Inarrestabile, brioso e curioso, un vero furetto del palcoscenico. Alla fatidica domanda del suo eventuale “sogno nel cassetto”, mi risponde: “Continuare a fare quello che sto facendo adesso”. Insomma , Walter Di Gemma non è solo bravo, ma anche modesto, riconoscente e saggio!
Per lui sono stati coniati tanti soprannomi: il Jacques Brel dei Navigli, il Peter Pan del panorama artistico milanese, il Leone di Lernia di Milano (quest’ultimo è stato da me ideato). Nel 2003 France Brel, figlia del grande Jacques, scrive al nostro Walter una lettera di congratulazioni per il suo recital e per la traduzione di una sessantina di canzoni in milanese. Nel 2005 esce per la Agare Edizioni Dagli Appennini alle Ante, libro di Walter Di Gemna, il libro contiene anche Brellane, in milanes l’è Brel, un cd con nuove versioni milanesi di canzoni di Jacques Brel che gli vale riconoscimenti in Europa e negli U.S.A.  Poi è la colta dell’album La confusione che entra nella top ten delle etichette indipendenti italiane, cui segue Io uso poco la parola amore, apprezzato non solo in Italia ma anche in Canada.

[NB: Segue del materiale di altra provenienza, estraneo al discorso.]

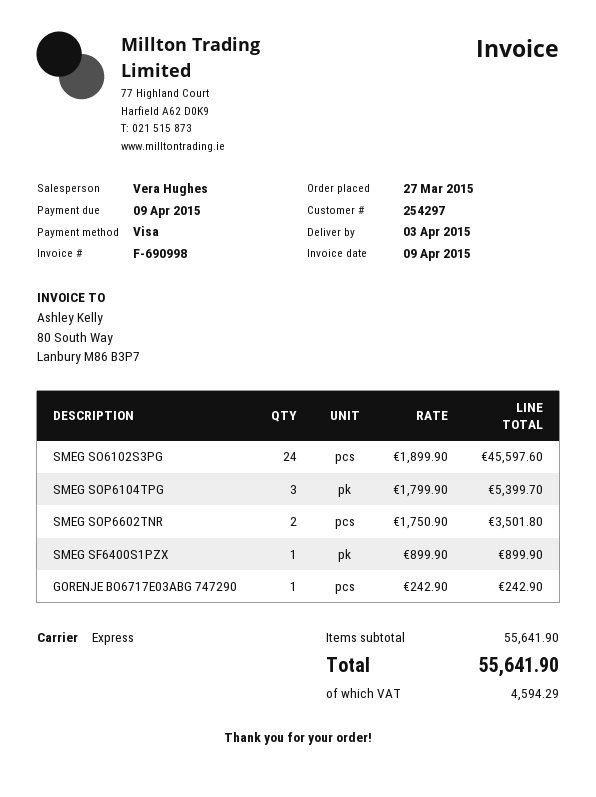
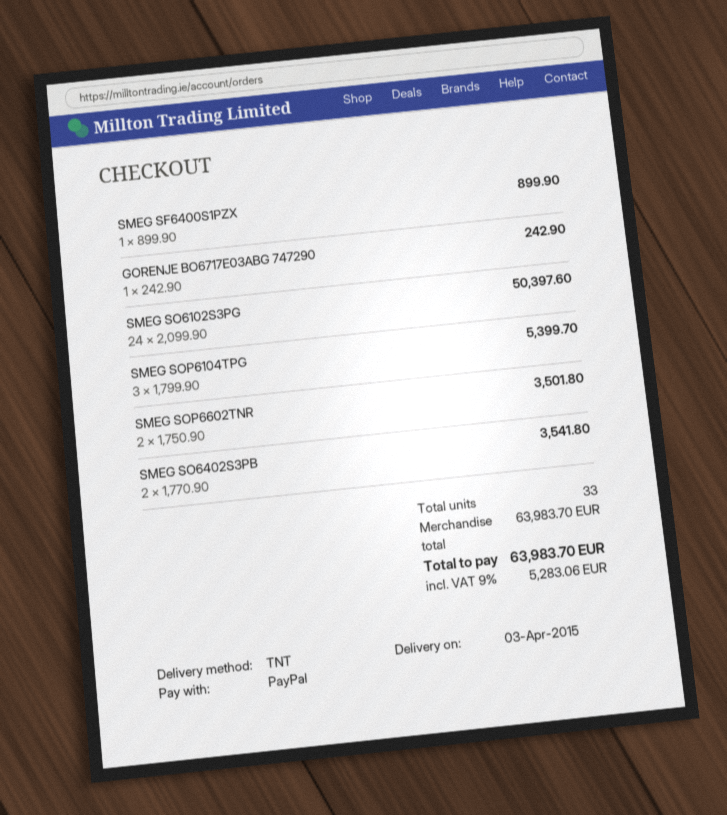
payment method: Visa -> PayPal
shipping method: express -> TNT
SMEG SO6102S3PG: 24 x 1899.90 = 45597.60 -> 24 x 2099.90 = 50397.60
SMEG SO6402S3PB: none -> 2 x 1770.90 = 3541.80
subtotal: 55641.90 -> 63983.70
tax: 4594.29 -> 5283.06
total: 55641.90 -> 63983.70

Dopo avere pubblicato il libro El strasciaball, nuovi proverbi milanesi, esce il cd Cabarevolution che trasforma in un nuovo spettacolo teatrale. Al Teatro San Babila con Gennaro D’Avanzo porta in scena alcuni spettacoli con un’altra grande attrice italiana: Liliana Feldmann. Con Piero Mazzarella debutta nello spettacolo Milano dove vai. Sull’onda del successo legato alle nuove canzoni milanesi pubblica il nuovo cd Zafran (zafferano in milanese) e arricchisce notevolmente i suoi spettacoli teatrali con nuovi monologhi e canzoni. La Fondazione Giorgio Gaber lo scrittura per un tributo legato al grande maestro, amico personale di Walter. Fra il 2010 e il 2011 Walter Di Gemma scrive il nuovo spettacolo Milano dice si (titolo del brano vincitore del Premio Giovanni D’Anzi 20099 e partecipa ad una serie di spettacoli con Gino Riveccio, Tullio De Piscopo e Gianfranco D’Angelo. Nel 2011 esce il libro Il vocabolazzo. Nel 2013 pubblica un terzo cd dedicato a Jacques Brel e partecipa al programma Milano a teatro ideato da Gennaro D’Avanzo per Telereporter. E’ inoltre più volte ospite di una serie di programmi di successo di Telelombardia e Antenna 3, come Lombardo D.O.C.., Festa in piazza ed altri. Nell’ottobre 2014 è mattatore in due puntate del mio programma radiofonico L’ANGOLO DELLA SCUOLA dedicate a Milano, attualmente è ospite fisso del nuovo programma di Antenna 3 Canta Lombardia condotto da Sabrina Musiani. All’inizio del 2015 è uscito un nuovo libro di aforismi Gemme nella pioggia.